I walled it myself by making a small social network for close friends.

Sure, it's probably a big bubble but at least I don't emotionally manipulate
my friends by showing them ads or changing the order of their posts.

------
fusion_cow
We're running a nonprofit online conversation service, Lyra. It's a space for
online conversation which respects language and attention, provides powerful
tools to control audiences and news feeds, and doesn't take investment or ad
revenue. We're already sustainable!

www.hellolyra.com

------
lifebeyondfife
Echo Chamber Club exists to inform people with progressive views, alternative
viewpoints on stories they wouldn't normally encounter within their own social
media circle.

[https://echochamber.club/](https://echochamber.club/)

------
dkarapetyan
In some sense open and federated information networks go against the grain.
Popularity of Facebook is a pretty strong indicator that all the things
techies worry about are irrelevant to the general public.

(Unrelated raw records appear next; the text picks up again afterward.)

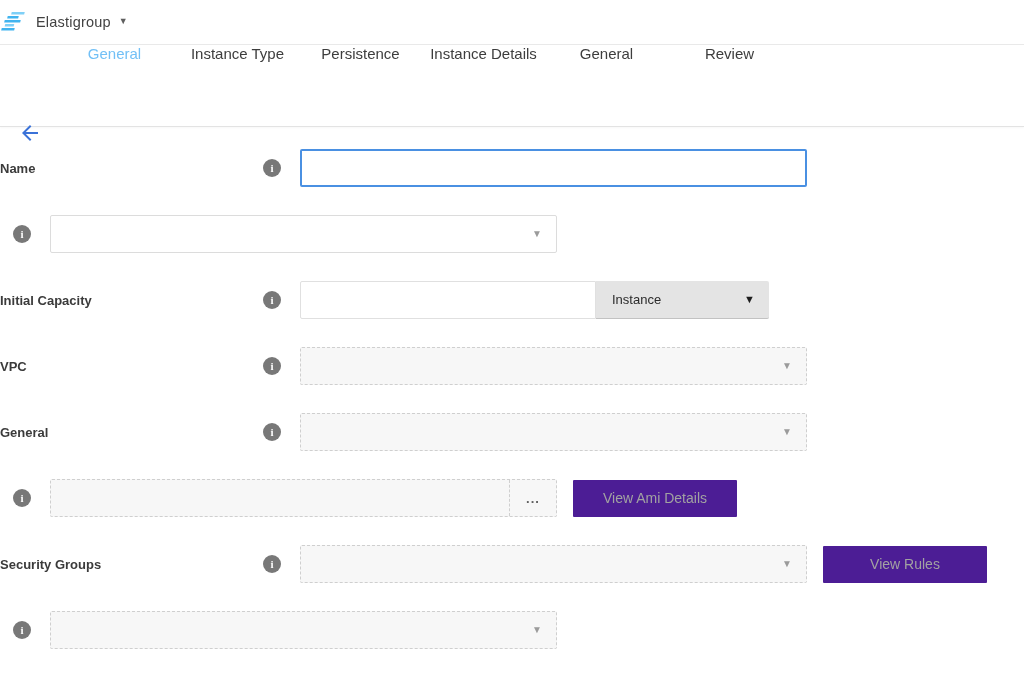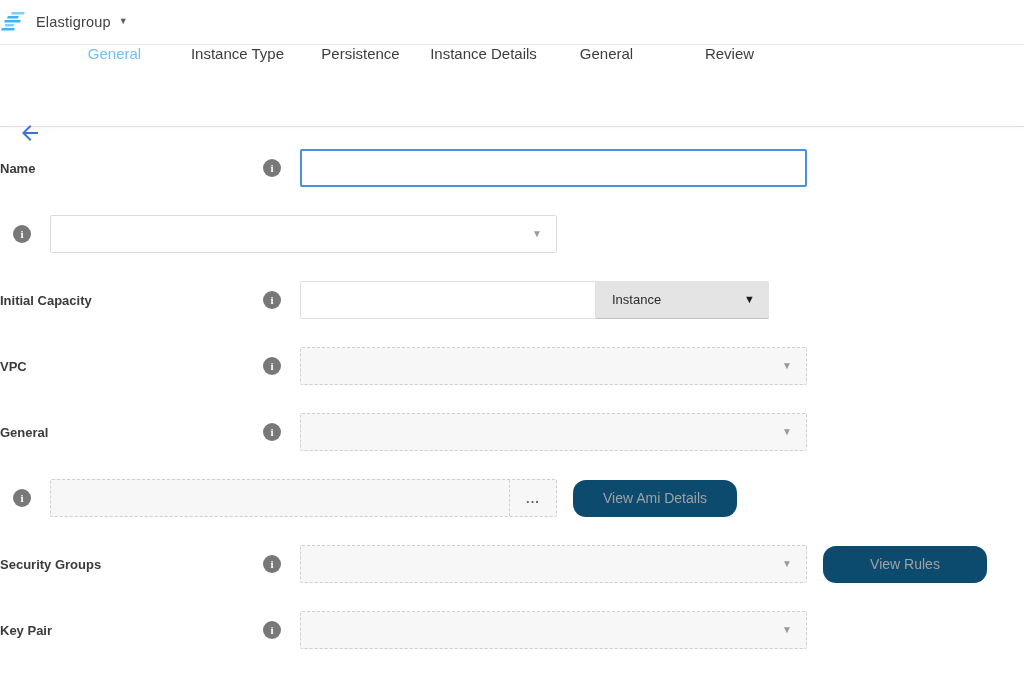"View Ami Details" .side-btn { background: #0c4a6e -> #4c1d95; border-radius: 13px -> 1px }
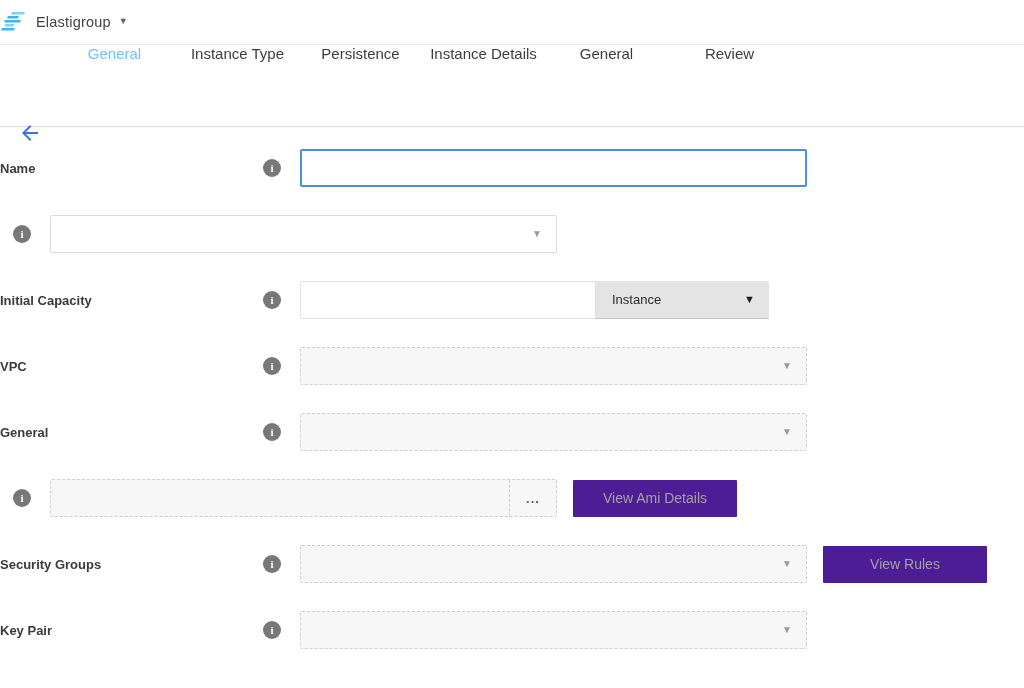"Key Pair" div.label-cell { html: <div>Key Pair</div> -> none }
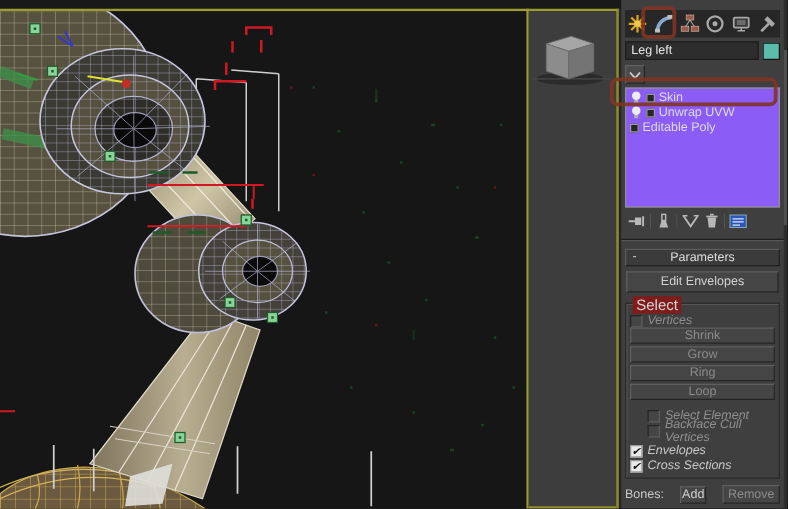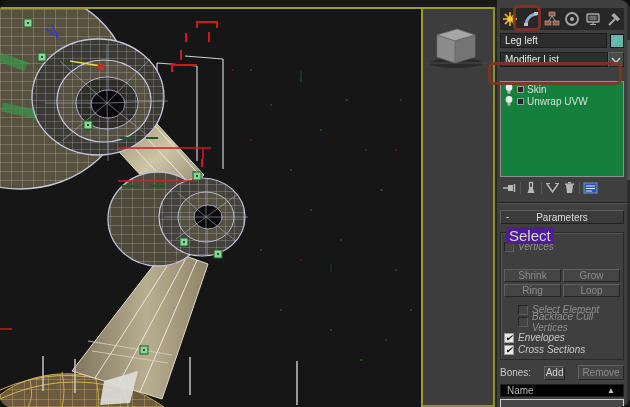"Leg left" .screen { border-radius: 11px -> none }
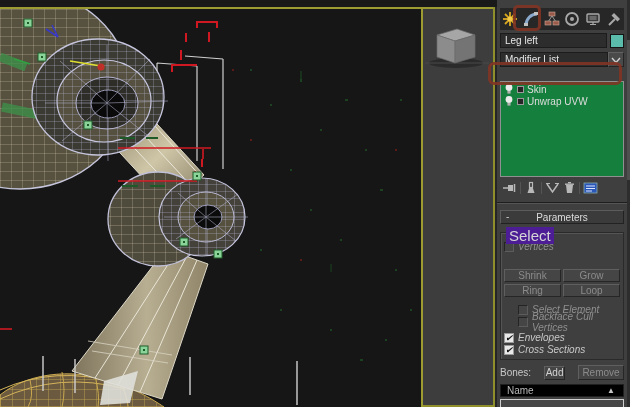"Modifier List" div.field { html: <div>Modifier List</div> -> none }
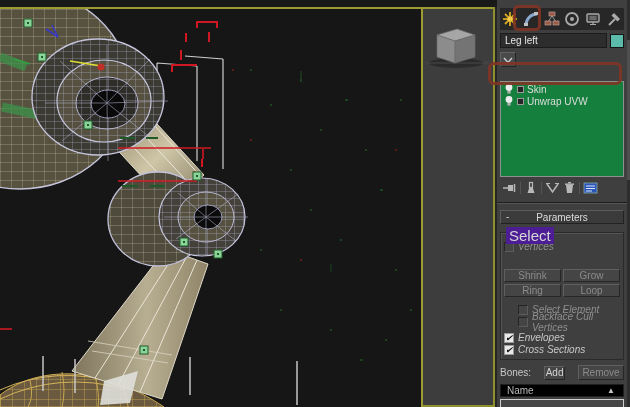"Skin" .stack { background: #15803d -> #8b5cf6; margin-top: 14px -> 3px }
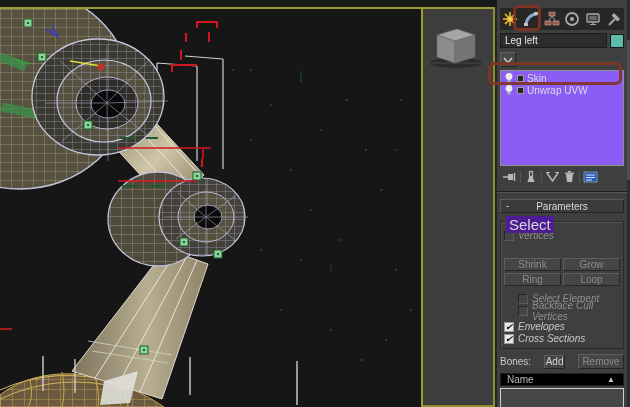"Editable Poly" div.stack-row { html: none -> <div> <span></span> <span>Editable Poly</span> </div> }
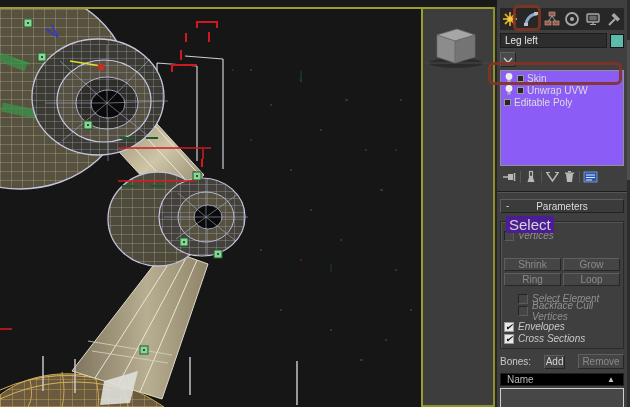"Edit Envelopes" div.btn { html: none -> <div>Edit Envelopes</div> }
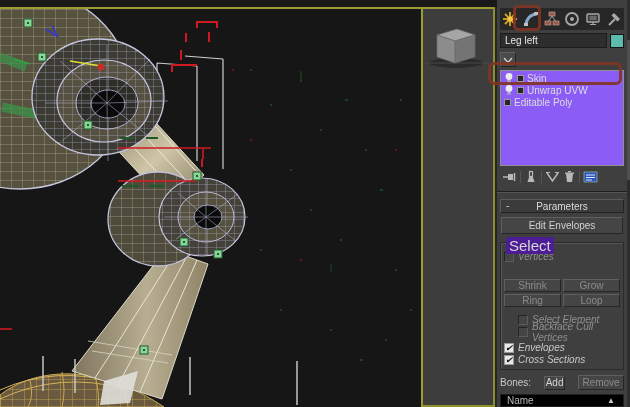"Select" .group-label { background: #4c1d95 -> #7f1d1d; font-size: 15px -> 12px }
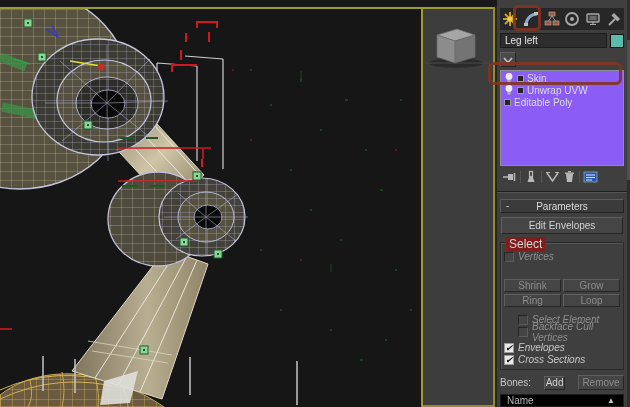"Shrink" .btn-grid { grid-template-columns: 1fr 1fr -> 1fr; margin-top: 17px -> 0 }
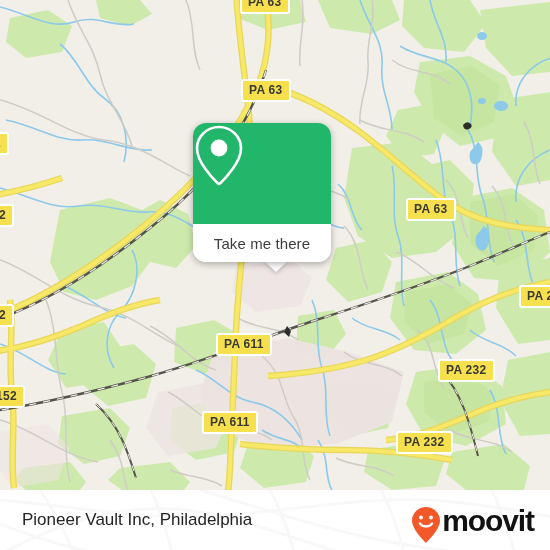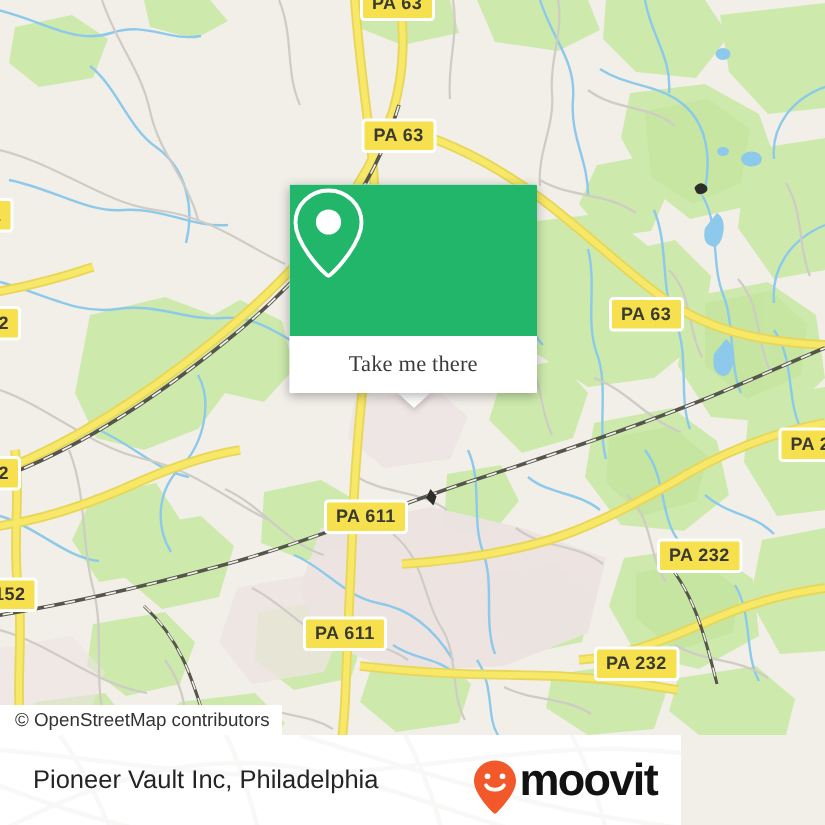"Take me there" #card { border-radius: 1px -> 13px; font-family: Liberation Serif, serif -> none; width: 165px -> 138px }
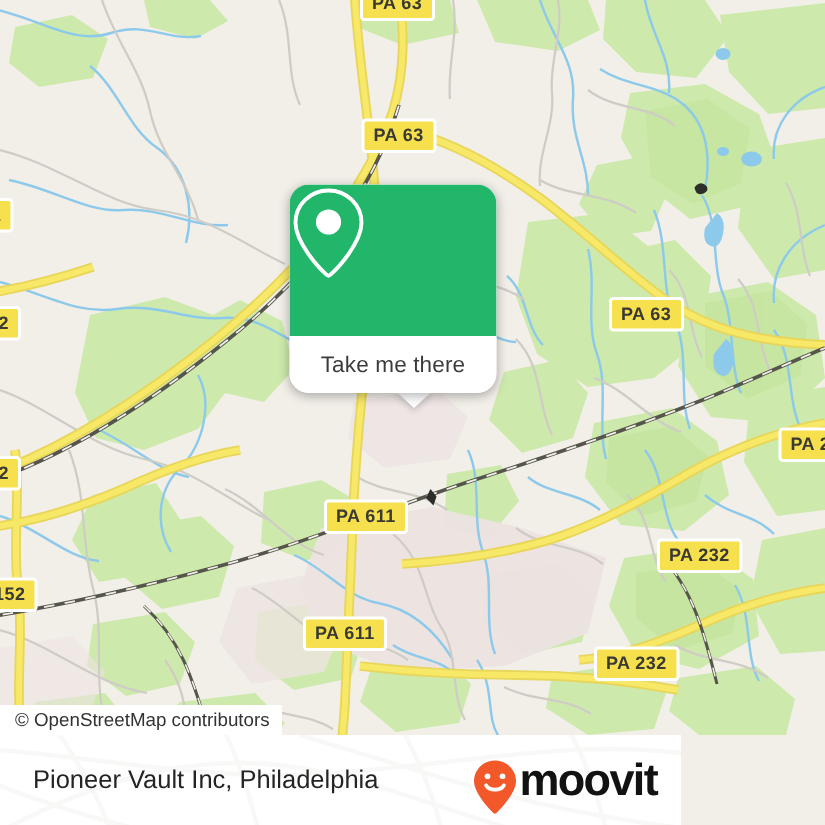"© OpenStreetMap contributors" div { html: <div> <span>© OpenStreetMap contributors</span> </div> -> none }
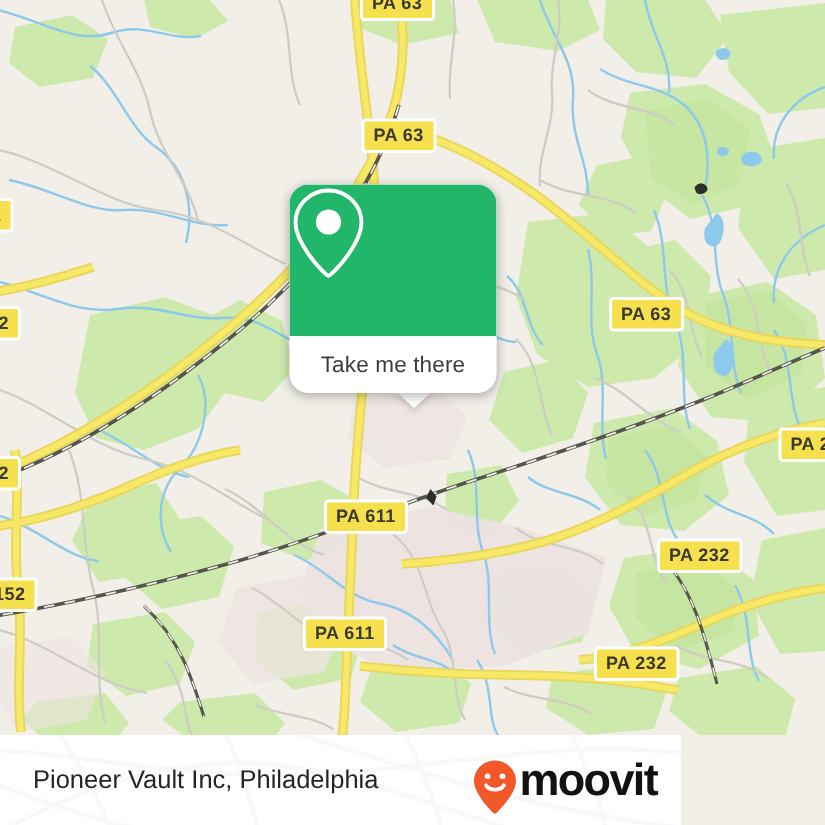"Pioneer Vault Inc, Philadelphia" #footer { width: 454px -> 550px }
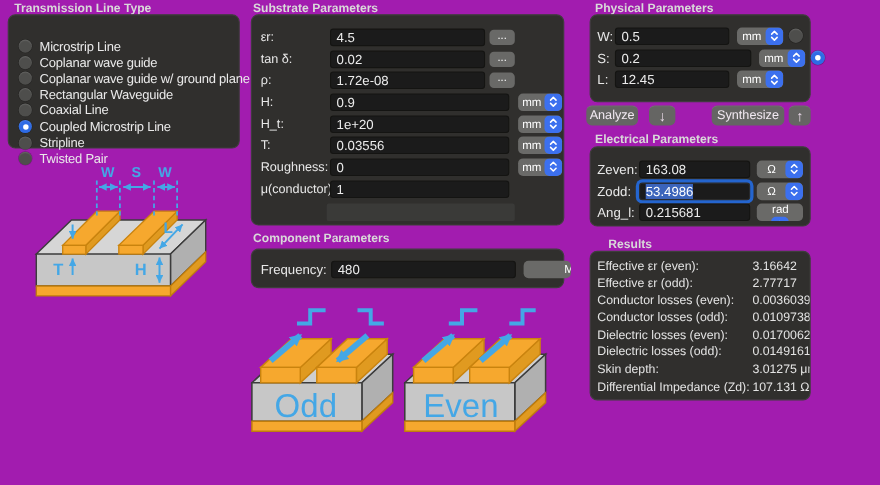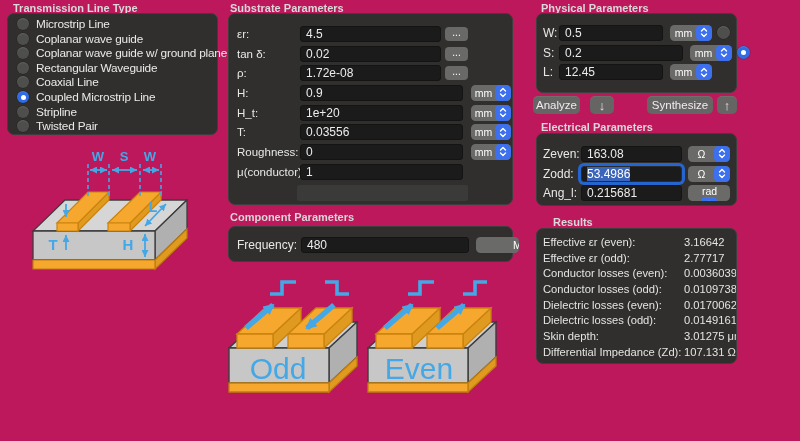"Transmission Line Type" .canvas { background: #be185d -> #a21caf }
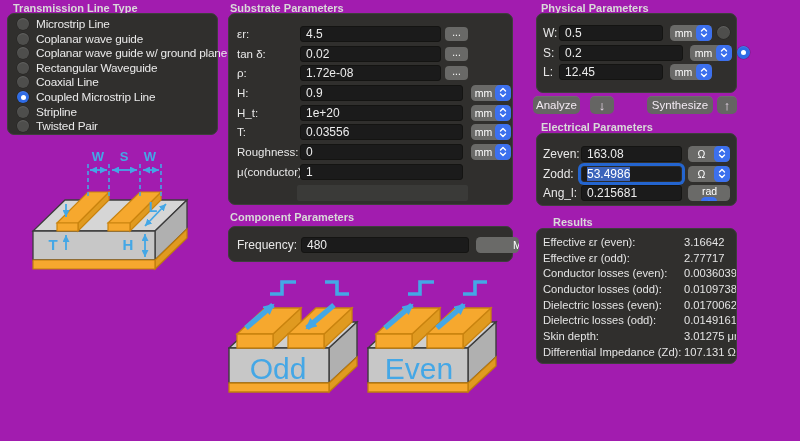"Microstrip Line" .tl-list { padding-top: 3px -> 21px }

Most walled gardens are built for convenience of consumption whereas most
federated networks seem to assume a more active and informed participant. The
kinds of features you'd build for one group are at odds with what you'd build
for the other one.

Then again Brave seems to be tackling the problem from the right angle. I hope
their model takes off and people start incorporating similar ideas into other
open networks that respects the network participants instead of just treating
them as passive consumers.

------
hedora
I use this to block surveillance, and bypass the big content aggregators.
Think of it as full-text reader view for RSS feeds that don't support such
things:

[http://fivefilters.org/content-only/](http://fivefilters.org/content-only/)

Increasingly, I get my news from non-profits that do original research, or
technolgists that are the primary source of the stories I read. They don't use
advertising to fund their work, which eliminates the moral dilemmas around
stealing content vs supporting our corporate surveillance state.

Also, RSS is the opposite of a walled garden.

------
marcosdumay
I was writing an email extension for private communication, and easier sharing
and organization of things¹... But then there was an epidemics of first
instance judges blocking private messaging systems on my country.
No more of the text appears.